Sa, 11.08.18 | 07:10 Uhr

Anschließend tragen die Arbeiterinnen die Blätterschnipsel auf ihren Ameisenstraßen in Richtung Bau. Das Nest befindet sich im Untergrund.
Anschließend tragen die Arbeiterinnen die Blätterschnipsel auf ihren Ameisenstraßen in Richtung Bau. Das Nest befindet sich im Untergrund. | Bild: BR/Ben Wolter / Text und Bild Medienproduktion

Wer Ordnung, Disziplin und Fleiß im Tierreich sucht, der sollte das Volk der Blattschneiderameisen unter die Lupe nehmen. Das macht Anna in dieser Sendung und besucht in Brasilien mit Biologin Lydia eine ganze Stadt mit diesen emsigen Insekten. Schnell stellt sie fest: Hier haben die Weibchen das Sagen – Männchen, also die Drohnen, sind Mangelware.

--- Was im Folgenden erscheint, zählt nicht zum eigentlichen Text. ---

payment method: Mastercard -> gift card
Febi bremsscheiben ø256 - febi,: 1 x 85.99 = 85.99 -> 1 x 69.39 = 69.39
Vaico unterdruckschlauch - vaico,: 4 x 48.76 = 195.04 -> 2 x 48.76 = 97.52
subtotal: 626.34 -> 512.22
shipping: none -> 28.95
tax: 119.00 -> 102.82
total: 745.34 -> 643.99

Der Staat ist streng organisiert: Ganz oben thront die Königin und sorgt nach dem Hochzeitsflug für Nachwuchs. Dann, aber nur dann, dürfen auch die Männchen ran. Der Großteil des Volkes besteht aus Arbeiterinnen. Die großen Soldatinnen mit ihren gewaltigen Beißwerkzeugen verteidigen das Volk gegen Feinde. Kleinere Ameisen schneiden Blätter und Blüten und tragen sie im Gänsemarsch in ihren Bau. Unter der Erde hüten die Insekten ihr Geheimnis: Endlose Tunnel führen zu Hunderten von Kammern, in denen die Ameisen einen Pilz züchten. Dieser Pilz – nicht etwa die Blätter – ist nämlich die eigentliche Nahrung der Blattschneiderameisen.

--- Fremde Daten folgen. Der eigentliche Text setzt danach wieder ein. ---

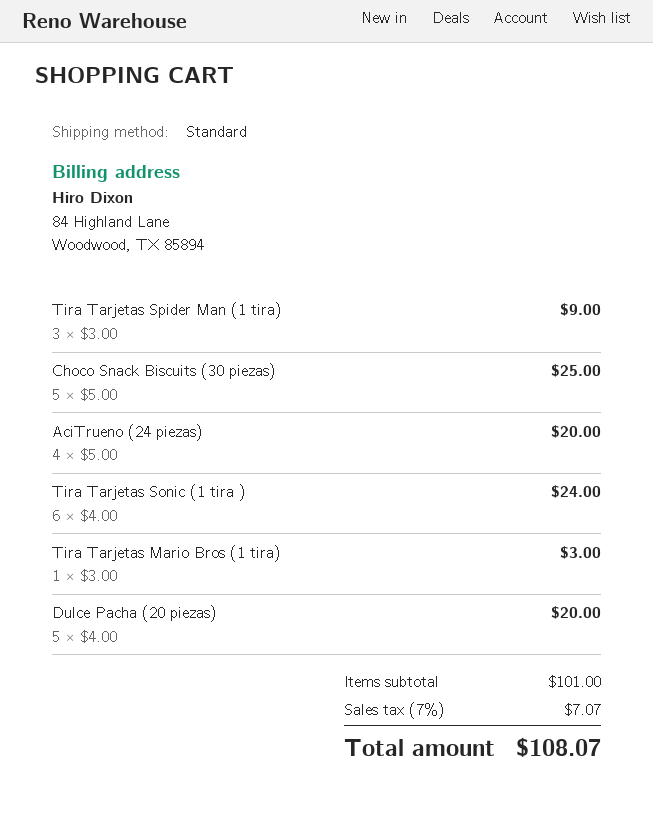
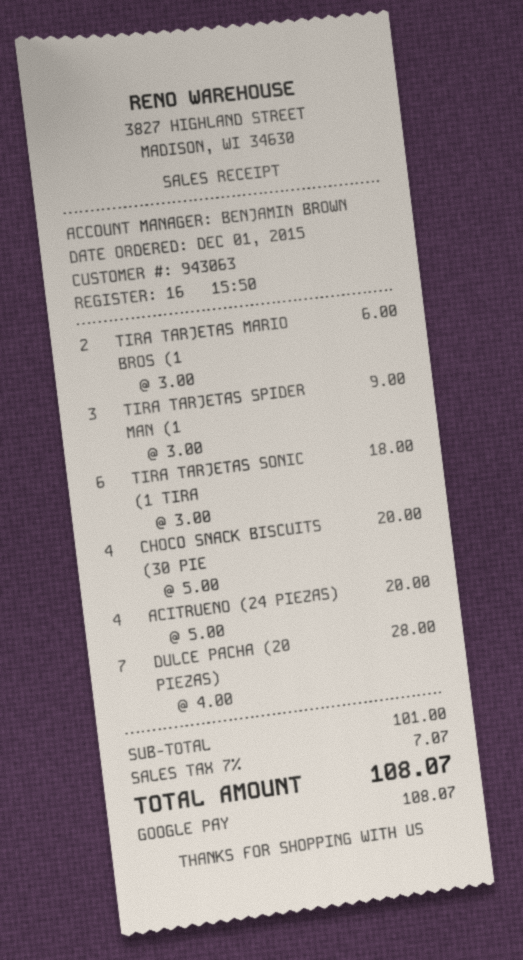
Choco Snack Biscuits (30 piezas): 5 x 5.00 = 25.00 -> 4 x 5.00 = 20.00
Tira Tarjetas Sonic (1 tira ): 6 x 4.00 = 24.00 -> 6 x 3.00 = 18.00
Tira Tarjetas Mario Bros (1 tira): 1 x 3.00 = 3.00 -> 2 x 3.00 = 6.00
Dulce Pacha (20 piezas): 5 x 4.00 = 20.00 -> 7 x 4.00 = 28.00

Zusammen mit Lydia und den fleißigen Insekten macht die Tierreporterin lustige Experimente. Sie findet heraus, welche geometrische Blattform den Ameisen am besten gefällt. Sogar Annas präparierte Papierschnipsel unterscheiden die cleveren Tiere von echten Blättern und tragen sie dahin, wo sie hingehören: auf die Müllhalde – die gibt es in der Stadt der Blattschneiderameisen natürlich auch.